**What this task involves**
Pictures are to be dropped. Everything else in the listing gets copied exactly.

**Data listing**
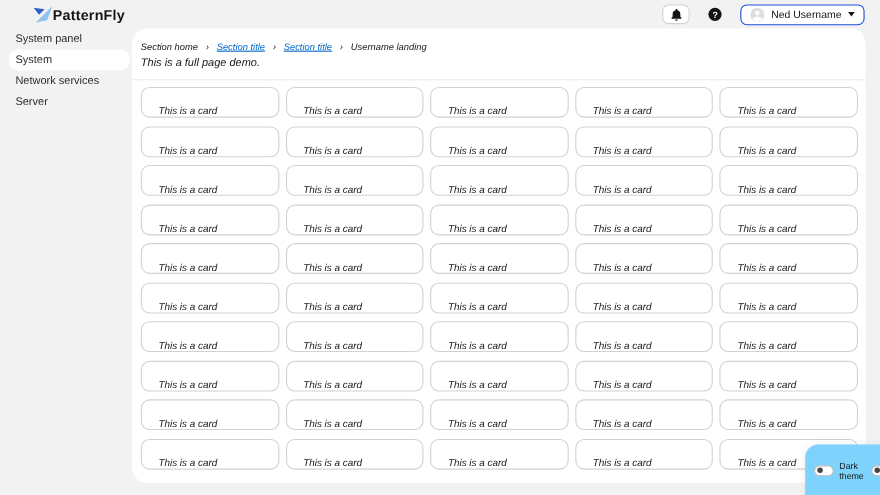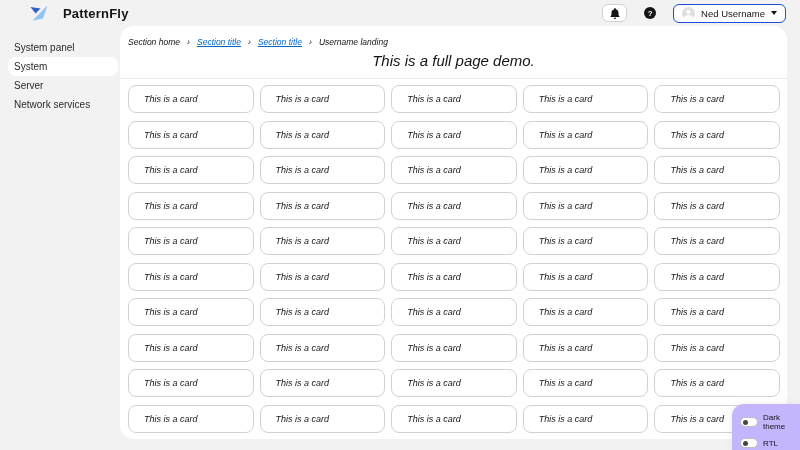--- a/index.html
+++ b/index.html
@@ -14,7 +14,7 @@
 
   
   .masthead { height:26px; display:flex; align-items:center; padding:0 14px 0 30px; }
-  .brand { display:flex; align-items:center; gap:15px; }
+  .brand { display:flex; align-items:center; gap:0; }
   .brand-text { font-size:13px; font-weight:bold; letter-spacing:.2px; }
   .masthead-right { margin-left:auto; display:flex; align-items:center; gap:17px; }
   .bell-btn {

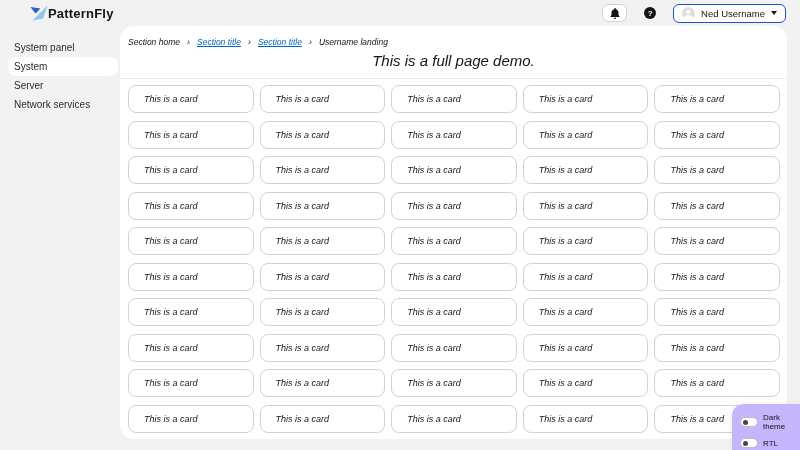--- a/index.html
+++ b/index.html
@@ -35,7 +35,7 @@
   }
 
   
-  .sidebar { position:absolute; left:0; top:30px; bottom:0; width:120px; padding-top:8px; }
+  .sidebar { position:absolute; left:0; top:18px; bottom:0; width:120px; padding-top:8px; }
   .nav-item {
     height:19px; display:flex; align-items:center; font-size:10px; color:#2b2b2b;
     margin:0 2px 0 8px; padding-left:6px; border-radius:8px; cursor:pointer;

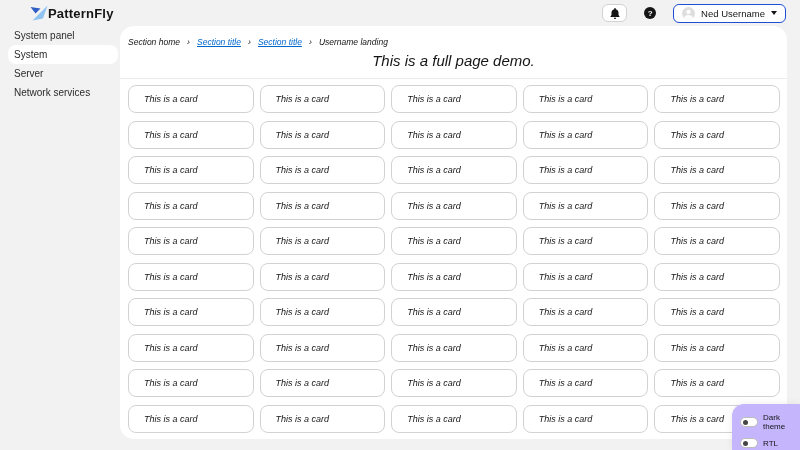--- a/index.html
+++ b/index.html
@@ -52,7 +52,7 @@
   .breadcrumb-link { color:#0066cc; text-decoration:underline; cursor:pointer; }
   .breadcrumb-sep { font-size:9px; color:#151515; line-height:1; }
   .page-title { font-size:15.5px; font-weight:bold; margin-top:7px; }
-  .page-subtitle { font-size:15px; margin-top:5px;text-align:center; }
+  .page-subtitle { font-size:10px; margin-top:5px; }
 
   .cards-grid {
     display:grid; grid-template-columns:repeat(5,1fr);

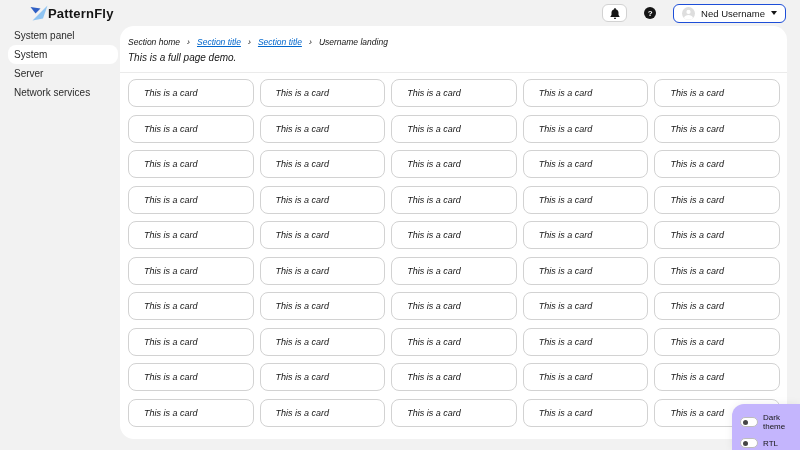--- a/index.html
+++ b/index.html
@@ -121,8 +121,8 @@
 <nav class="sidebar" id="sidebar-nav">
     <div class="nav-item">System panel</div>
     <div class="nav-item selected">System</div>
+    <div class="nav-item">Network services</div>
     <div class="nav-item">Server</div>
-    <div class="nav-item">Network services</div>
   </nav>
 
 <main class="main-panel">

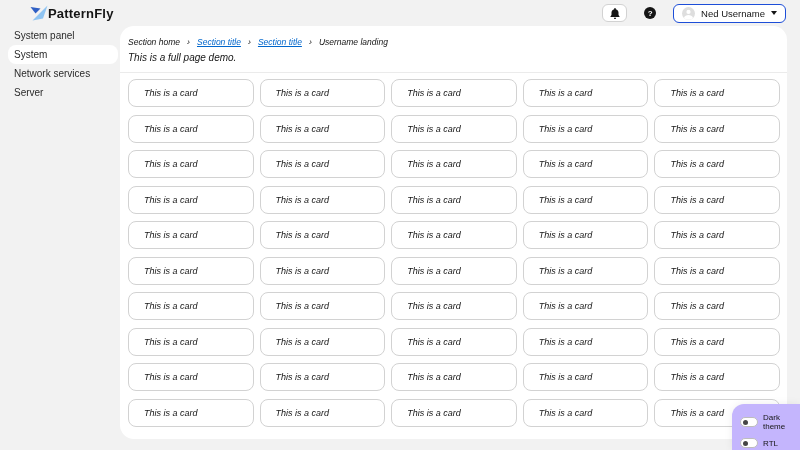--- a/index.html
+++ b/index.html
@@ -60,7 +60,7 @@
   }
   .card {
     height:28px; background:#fff; border:1px solid #d2d2d2; border-radius:8px;
-    display:flex; align-items:center; padding-left:15px; font-size:9px;
+    display:flex; align-items:flex-end; padding-left:15px; font-size:9px;
   }
 
   

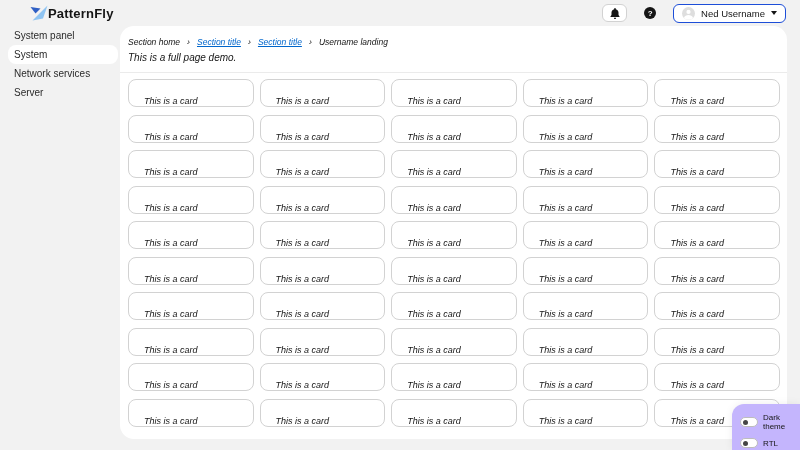--- a/index.html
+++ b/index.html
@@ -66,9 +66,9 @@
   
   .toggle-panel {
     position:absolute; right:0; bottom:0; width:68px; height:46px;
-    background:#c4b5fd; border-top-left-radius:12px;
+    background:#7dd3fc; border-top-left-radius:12px;
     box-shadow:0 0 8px rgba(0,0,0,.07);
-    padding:9px 2px 8px 8px; display:flex; flex-direction:column; gap:7px;
+    padding:9px 2px 8px 8px; display:flex; flex-direction:row; gap:7px;
   }
   .toggle-row { display:flex; align-items:center; gap:5px; font-size:8px; }
   .switch {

**Output for this task**
--- a/index.html
+++ b/index.html
@@ -14,7 +14,7 @@
 
   
   .masthead { height:26px; display:flex; align-items:center; padding:0 14px 0 30px; }
-  .brand { display:flex; align-items:center; gap:15px; }
+  .brand { display:flex; align-items:center; gap:0; }
   .brand-text { font-size:13px; font-weight:bold; letter-spacing:.2px; }
   .masthead-right { margin-left:auto; display:flex; align-items:center; gap:17px; }
   .bell-btn {

--- a/index.html
+++ b/index.html
@@ -35,7 +35,7 @@
   }
 
   
-  .sidebar { position:absolute; left:0; top:30px; bottom:0; width:120px; padding-top:8px; }
+  .sidebar { position:absolute; left:0; top:18px; bottom:0; width:120px; padding-top:8px; }
   .nav-item {
     height:19px; display:flex; align-items:center; font-size:10px; color:#2b2b2b;
     margin:0 2px 0 8px; padding-left:6px; border-radius:8px; cursor:pointer;

--- a/index.html
+++ b/index.html
@@ -52,7 +52,7 @@
   .breadcrumb-link { color:#0066cc; text-decoration:underline; cursor:pointer; }
   .breadcrumb-sep { font-size:9px; color:#151515; line-height:1; }
   .page-title { font-size:15.5px; font-weight:bold; margin-top:7px; }
-  .page-subtitle { font-size:15px; margin-top:5px;text-align:center; }
+  .page-subtitle { font-size:10px; margin-top:5px; }
 
   .cards-grid {
     display:grid; grid-template-columns:repeat(5,1fr);

--- a/index.html
+++ b/index.html
@@ -121,8 +121,8 @@
 <nav class="sidebar" id="sidebar-nav">
     <div class="nav-item">System panel</div>
     <div class="nav-item selected">System</div>
+    <div class="nav-item">Network services</div>
     <div class="nav-item">Server</div>
-    <div class="nav-item">Network services</div>
   </nav>
 
 <main class="main-panel">

--- a/index.html
+++ b/index.html
@@ -60,7 +60,7 @@
   }
   .card {
     height:28px; background:#fff; border:1px solid #d2d2d2; border-radius:8px;
-    display:flex; align-items:center; padding-left:15px; font-size:9px;
+    display:flex; align-items:flex-end; padding-left:15px; font-size:9px;
   }
 
   

--- a/index.html
+++ b/index.html
@@ -66,9 +66,9 @@
   
   .toggle-panel {
     position:absolute; right:0; bottom:0; width:68px; height:46px;
-    background:#c4b5fd; border-top-left-radius:12px;
+    background:#7dd3fc; border-top-left-radius:12px;
     box-shadow:0 0 8px rgba(0,0,0,.07);
-    padding:9px 2px 8px 8px; display:flex; flex-direction:column; gap:7px;
+    padding:9px 2px 8px 8px; display:flex; flex-direction:row; gap:7px;
   }
   .toggle-row { display:flex; align-items:center; gap:5px; font-size:8px; }
   .switch {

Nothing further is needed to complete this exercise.